Saka melangkah masuk ke dalam rumahnya dengan terburu-buru. Padahal baru sekitar sepuluh menit dia meninggalkan rumah, namun begitu menerima panggilan dari seseorang yang selalu saja membuatnya kesal setiap kali harus bertemu dengannya, Saka langsung meminta supirnya untuk kembali ke rumah.

            Begitu dia sampai, hal pertama yang dia temukan adalah Renata yang duduk di atas sofa panjang dengan wajah sedikit pucat dan juga wanita yang baru saja menelefonnya yang duduk di sofa tunggal, menatap lekat pada Renata.

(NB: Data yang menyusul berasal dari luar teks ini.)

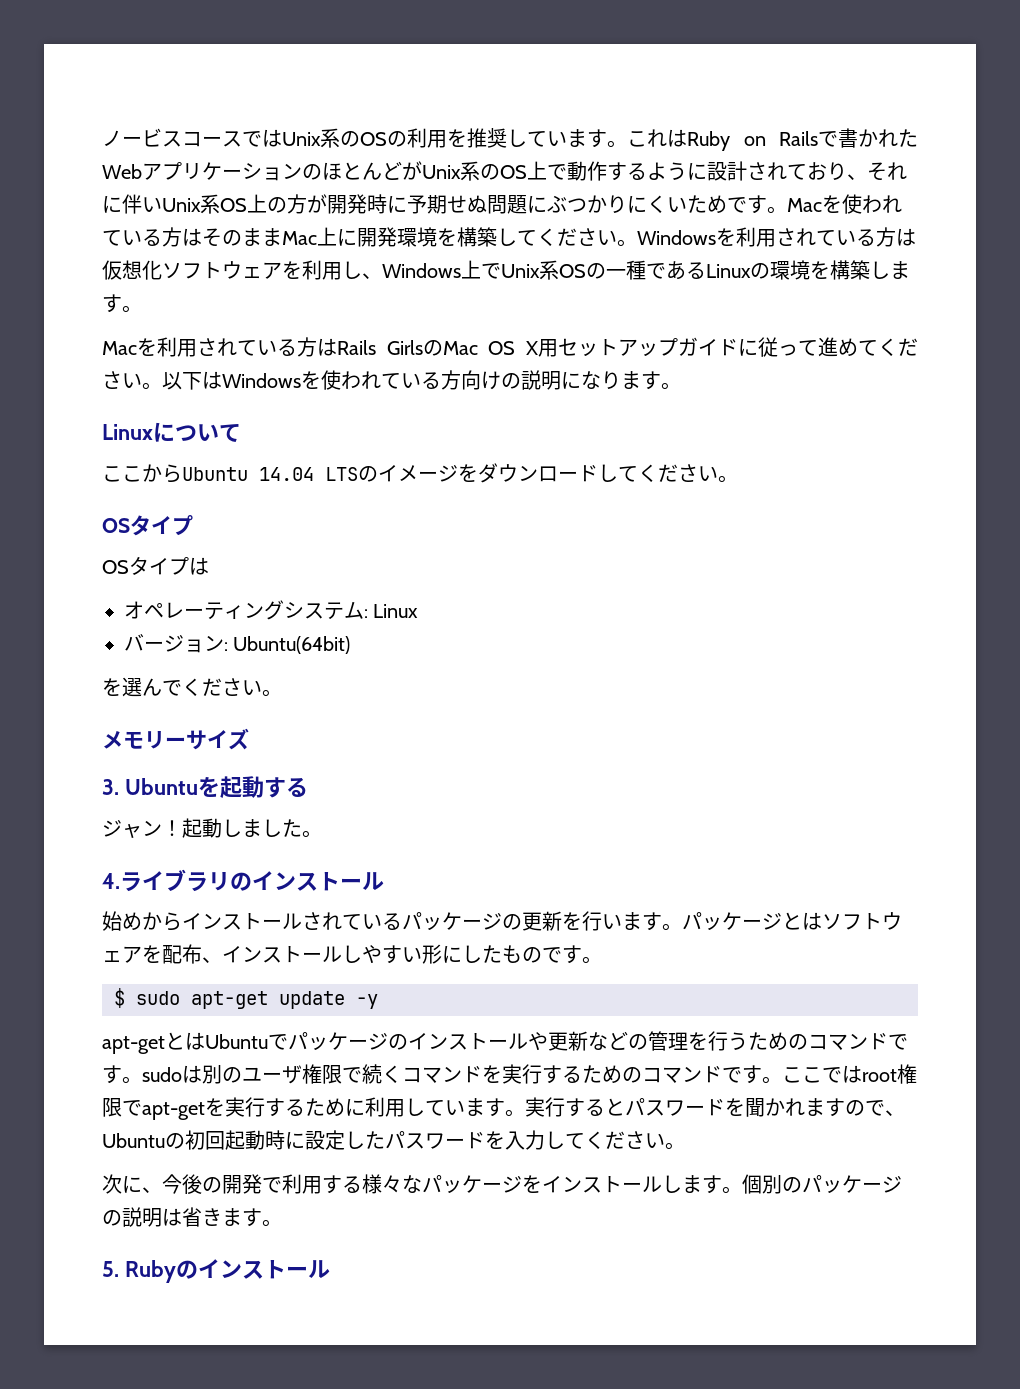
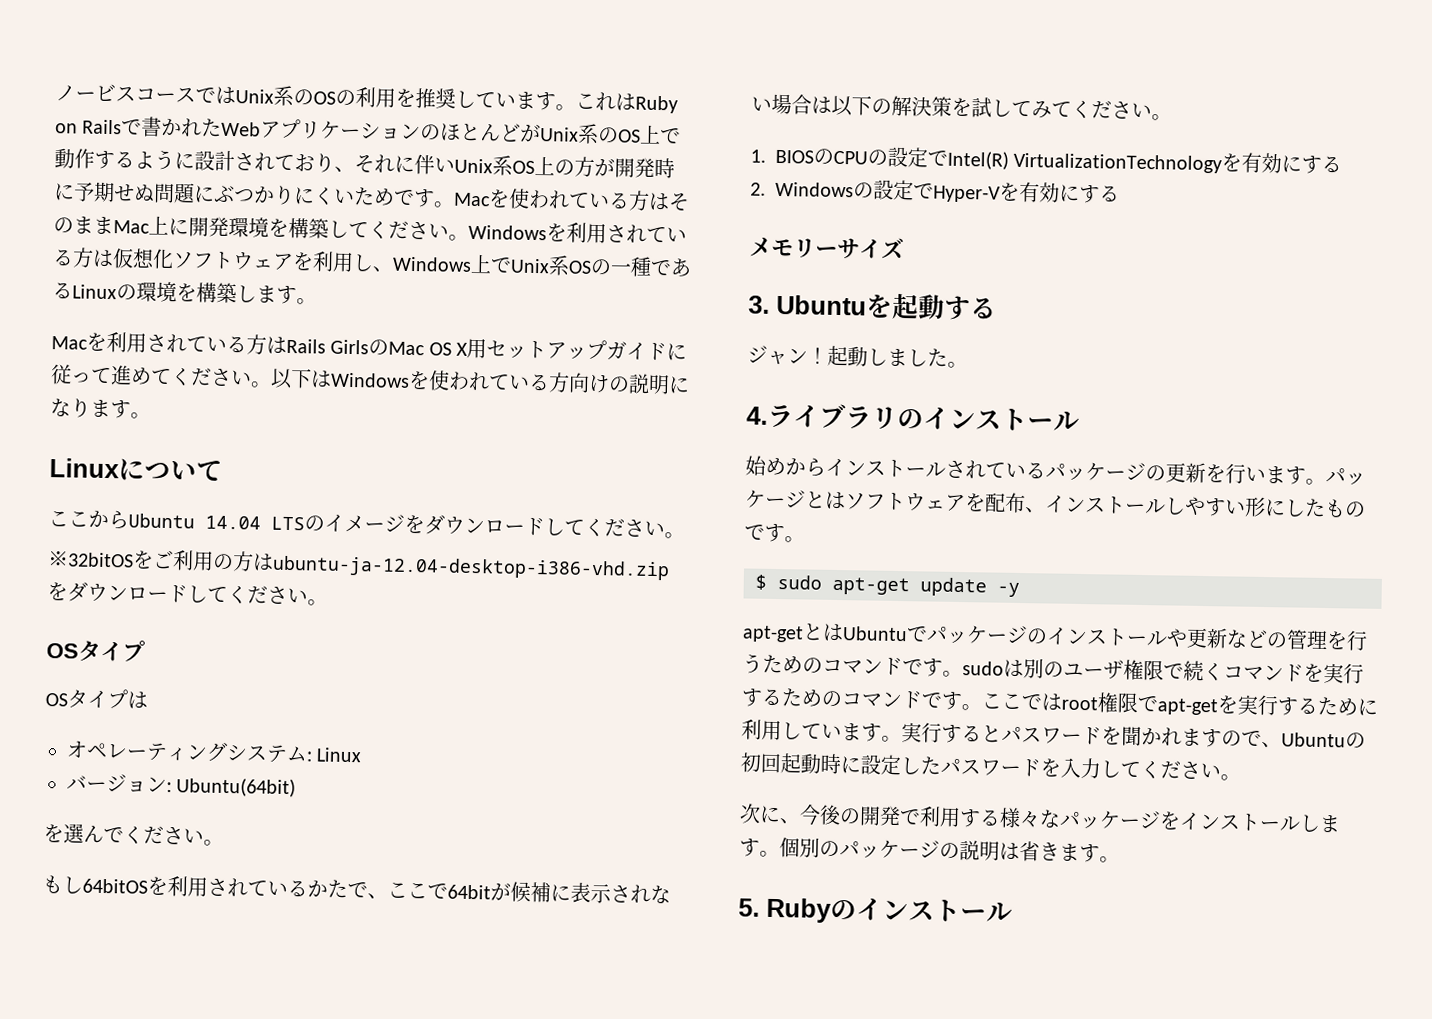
(738, 479) none -> [47,549,670,581] [47,581,328,606] // ※32bitOSをご利用の方はubuntu-ja-12.04-desktop-i386-vhd.zipをダウンロードしてください。
(282, 693) none -> [42,875,671,904] [751,93,1172,121] [750,146,1343,174] [750,179,1120,204] // もし64bitOSを利用されているかたで、ここで64bitが候補に表示されない場合は以下の解決策を試してみてください。 // 1. BIOSのCPUの設定でIntel(R) VirtualizationTechnologyを有効にする // 2. Windowsの設定でHyper-Vを有効にする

            “Saka...” gumam Renata begitu menemukan keberadaan Saka.

            Wanita itu menoleh, menatap Saka dengan kernyitan di dahi yang kentara.

            Renata sudah akan berdiri, namun ketika melihat wanita yang memiliki aura mengintimidasi itu kembali menatapnya, Renata mengurungkan niatnya.

            “Ini pacar kamu?” tanya wanita itu pada Saka.

            Saka menghela napasnya berat, melangkah santai dan memilih duduk di samping Renata. “Kapan pulang?” tanyanya dengan nada suara malas.

            Wanita itu tersenyum tipis. Bukan senyuman yang menyejukkan, melainkan senyuman penuh peringatan. “Jangan basa-basi. Pacar kamu atau bukan?” wanita itu mengangguk ke arah Renata.

            “Bukan,” jawab Renata. Karena Saka tidak terlihat mau menjawab pertanyaan wanita itu, dari pada ketegangan itu berlarut-larut, lebih baik Renata yang menjawabnya. “saya–”

            “Jadi, kalau bukan pacar, kamu ini siapanya Saka?” tanya wanita itu lagi.

            Jemari Renata saling meremas gugup satu sama lain. Dia harus menjawab apa sekarang. Maka itu, kali ini Renata melirik pada Saka yang hanya menyandar santai dan menatap malas ke arah lain.

            Wanita itu kembali bersuara. “Atau jangan-jangan... kamu ini...”

            “Ma...” desah Saka malas, membantah dugaan wanita yang dia panggil dengan sebutan Mama.

            Rosie, wanita yang Saka panggil Mama, kini menaikan satu alisnya. “Bukan pacar kamu, tapi jelas-jelas dia kelihatan bermalam di sini. Jadi apa namanya kalau bukan–”

            “Maaf,” potong Renata. “Tante... Mamanya Saka?” tanya Renata dengan wajah yang lebih pucat dari sebelumnya.

            Rosie mengangguk tegas.

            “Mama tiri.” Cetus Saka.

            “Tetap aja Mama kamu.” Balas Rosie.

            Saka mendengus malas kamudian memusatkan perhatiannya pada Rosie. “Kenalin, dia Renata, bukan pacar aku tapi saat ini dia sedang hamil.”

            Rosie tampak tersentak. “Hamil?” Saka mengangguk tegas. “anak... siapa?”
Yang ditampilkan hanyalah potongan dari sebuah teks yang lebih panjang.